#### Web interface edit records:
§ §

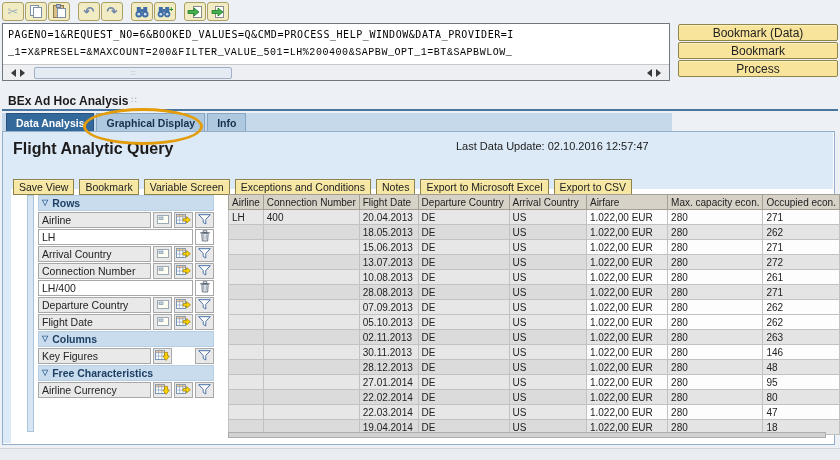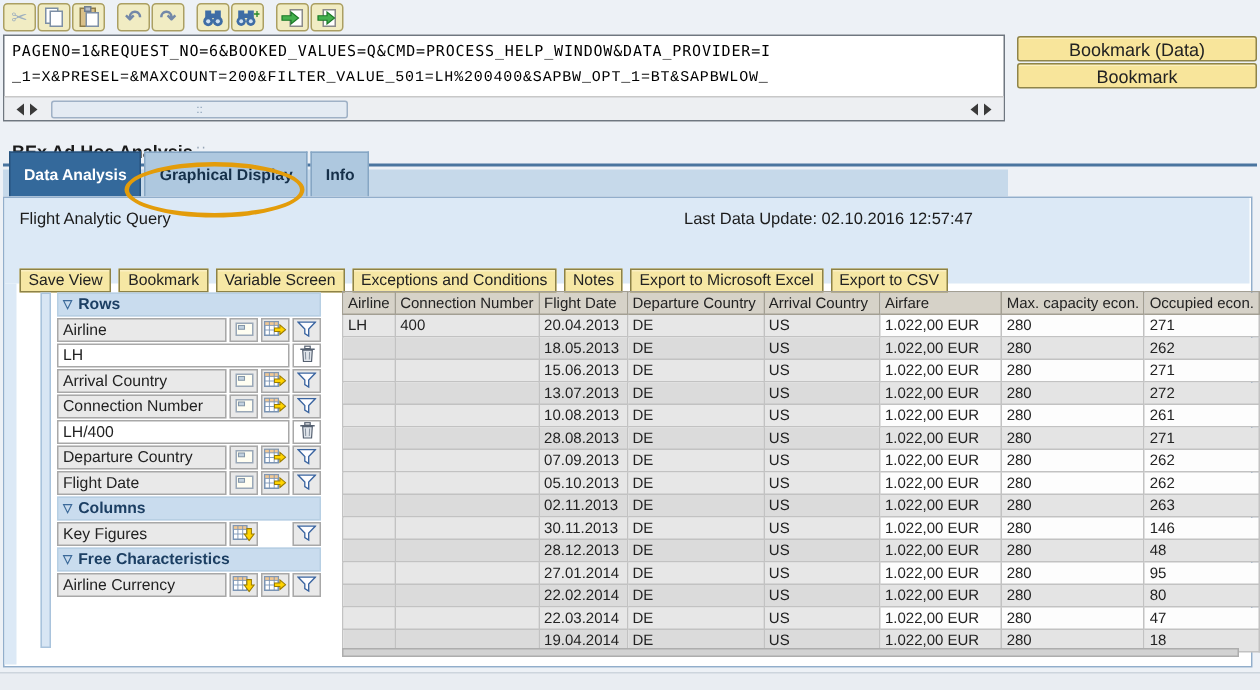"Process" button.action-btn { html: none -> <button> <span>Process</span> </button> }
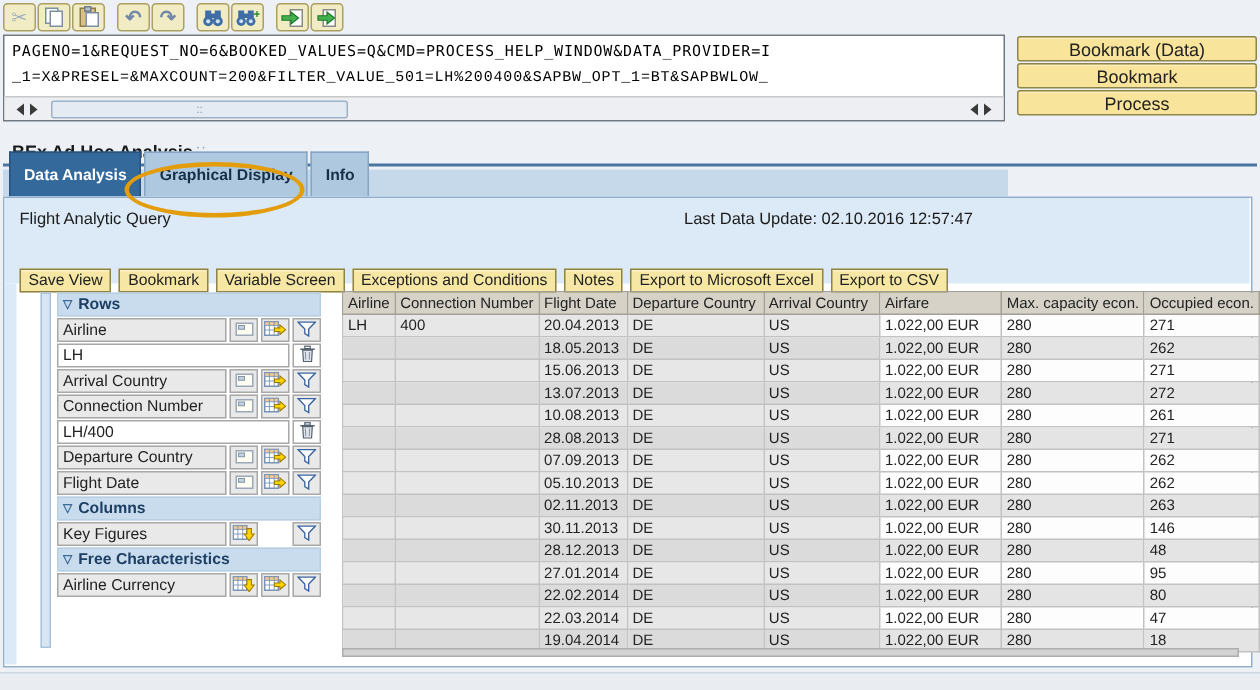"Data Analysis" .tab { height: 30px -> 18px }
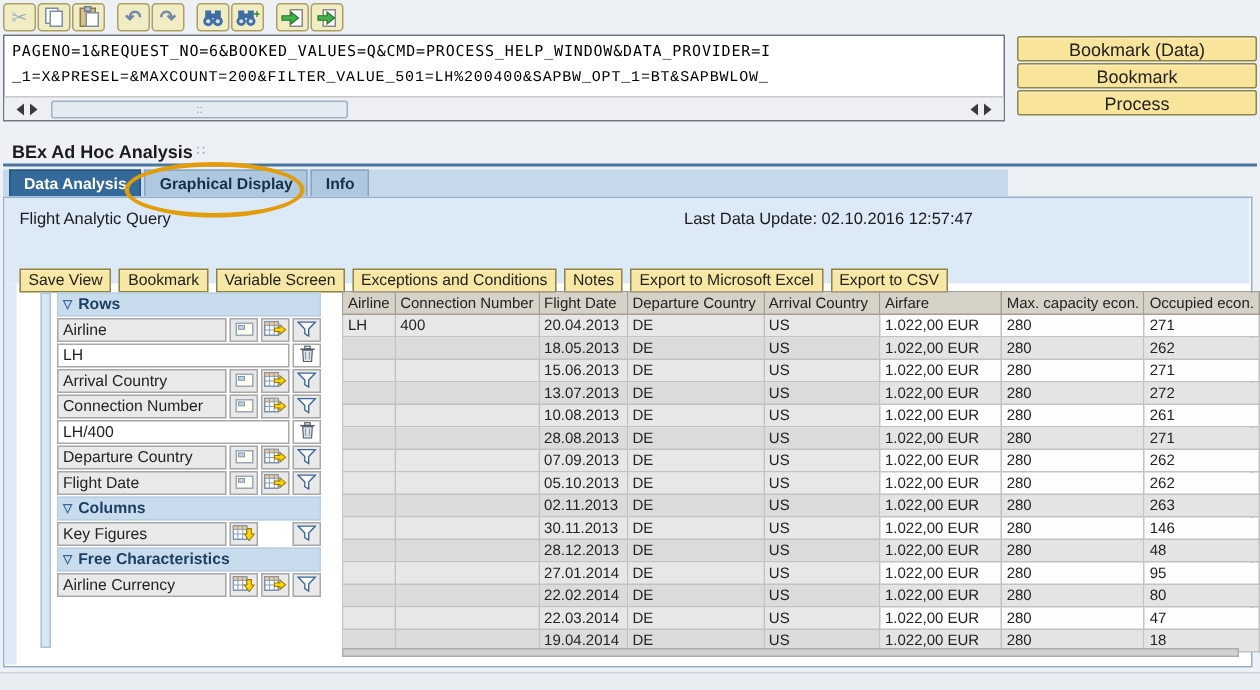"Flight Analytic Query" .report-title { font-size: 11px -> 16px; font-weight: normal -> bold }
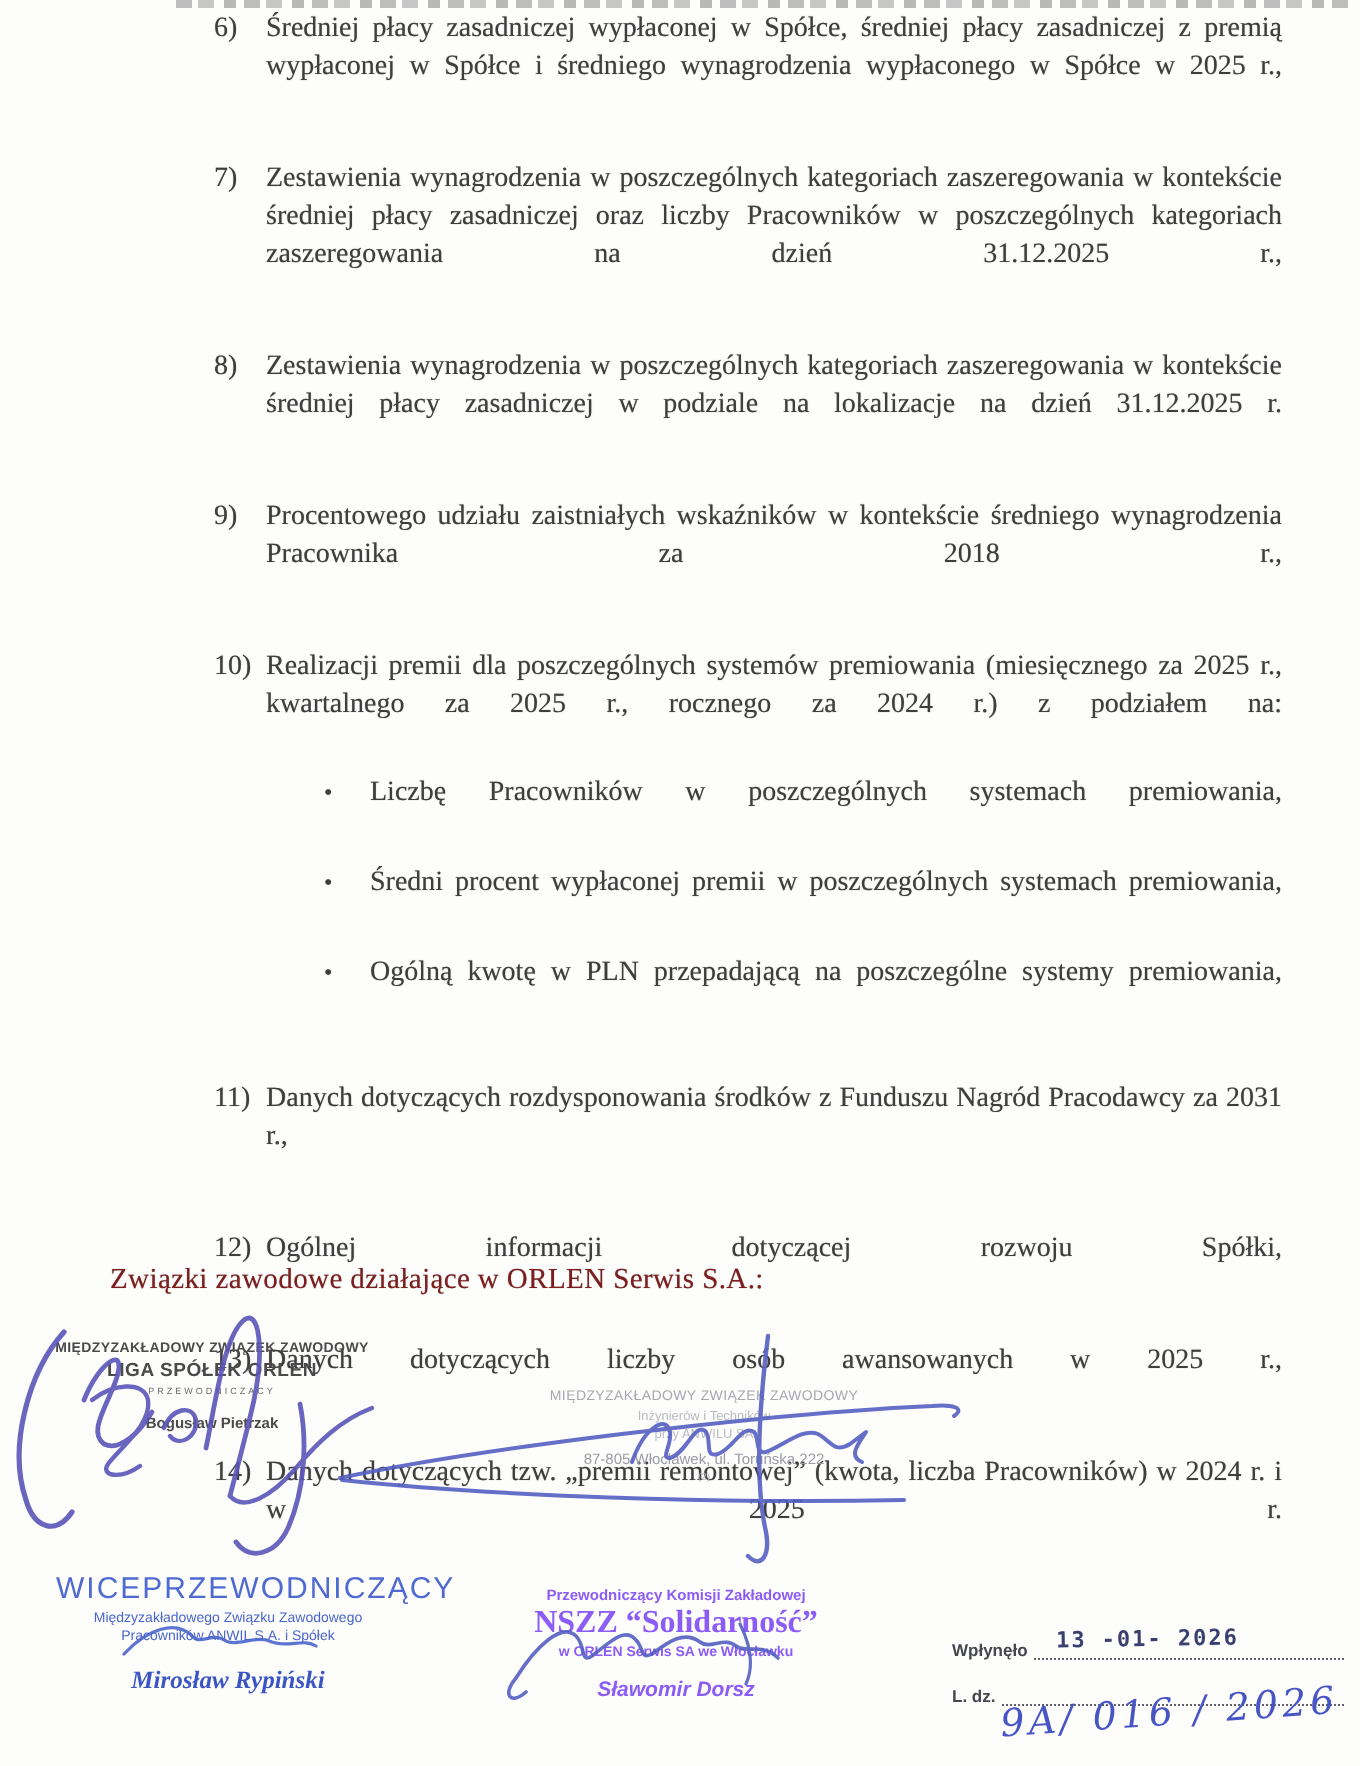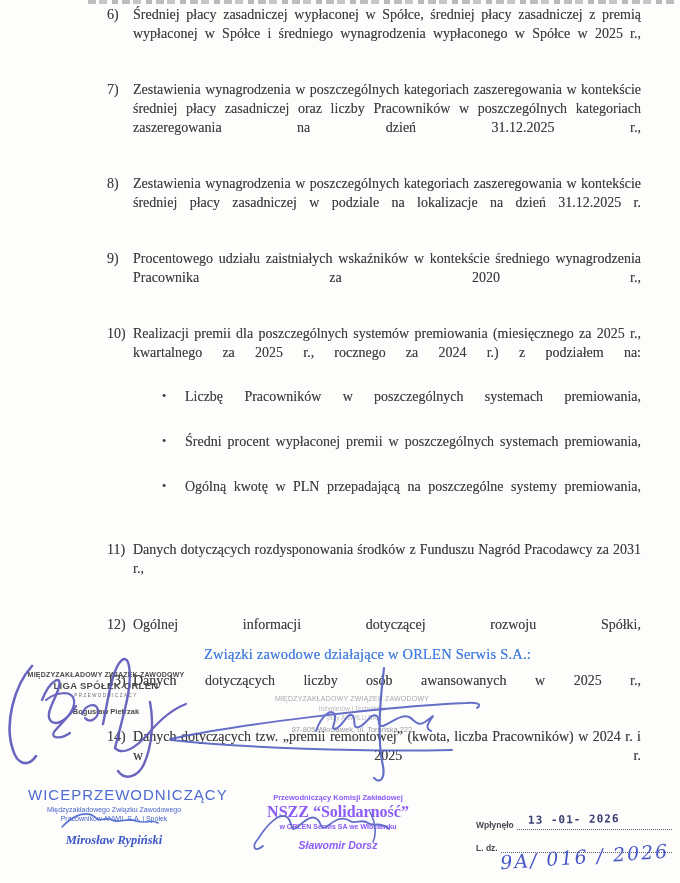"Procentowego udziału zaistniałych" span.txt { text: 2020 -> 2018 }
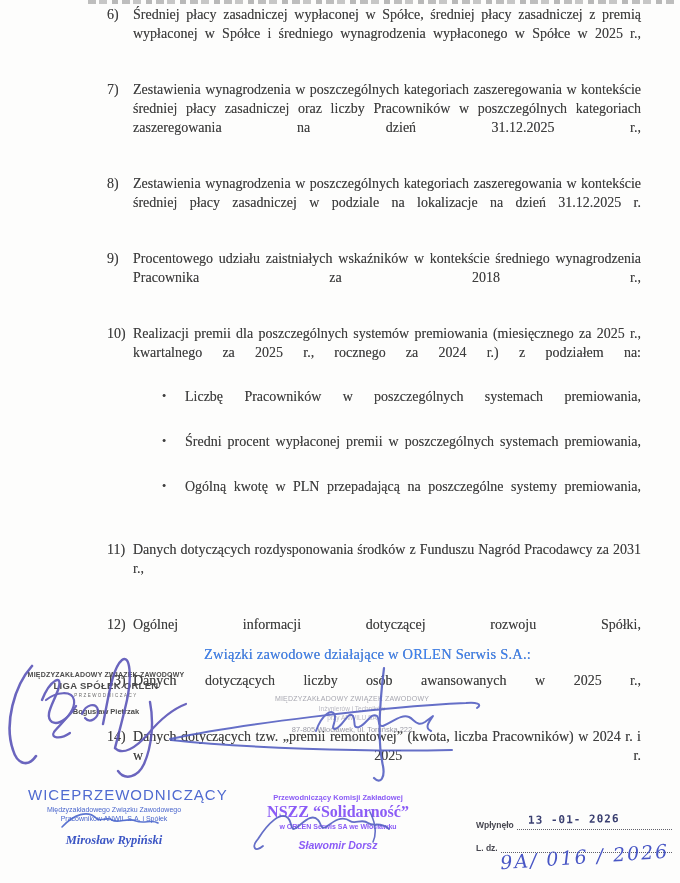"Związki zawodowe działające w ORLEN" .unions-heading { color: #3b82f6 -> #7f1d1d; text-align: center -> left; top: 646px -> 632px }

§ §

#### EXERCISE REQUIREMENTS:
Set the records down again word for word; the pictures stay out.

#### ANSWER TO THIS EXERCISE:
"Process" button.action-btn { html: none -> <button> <span>Process</span> </button> }
"Data Analysis" .tab { height: 30px -> 18px }
"Flight Analytic Query" .report-title { font-size: 11px -> 16px; font-weight: normal -> bold }
"Procentowego udziału zaistniałych" span.txt { text: 2020 -> 2018 }
"Związki zawodowe działające w ORLEN" .unions-heading { color: #3b82f6 -> #7f1d1d; text-align: center -> left; top: 646px -> 632px }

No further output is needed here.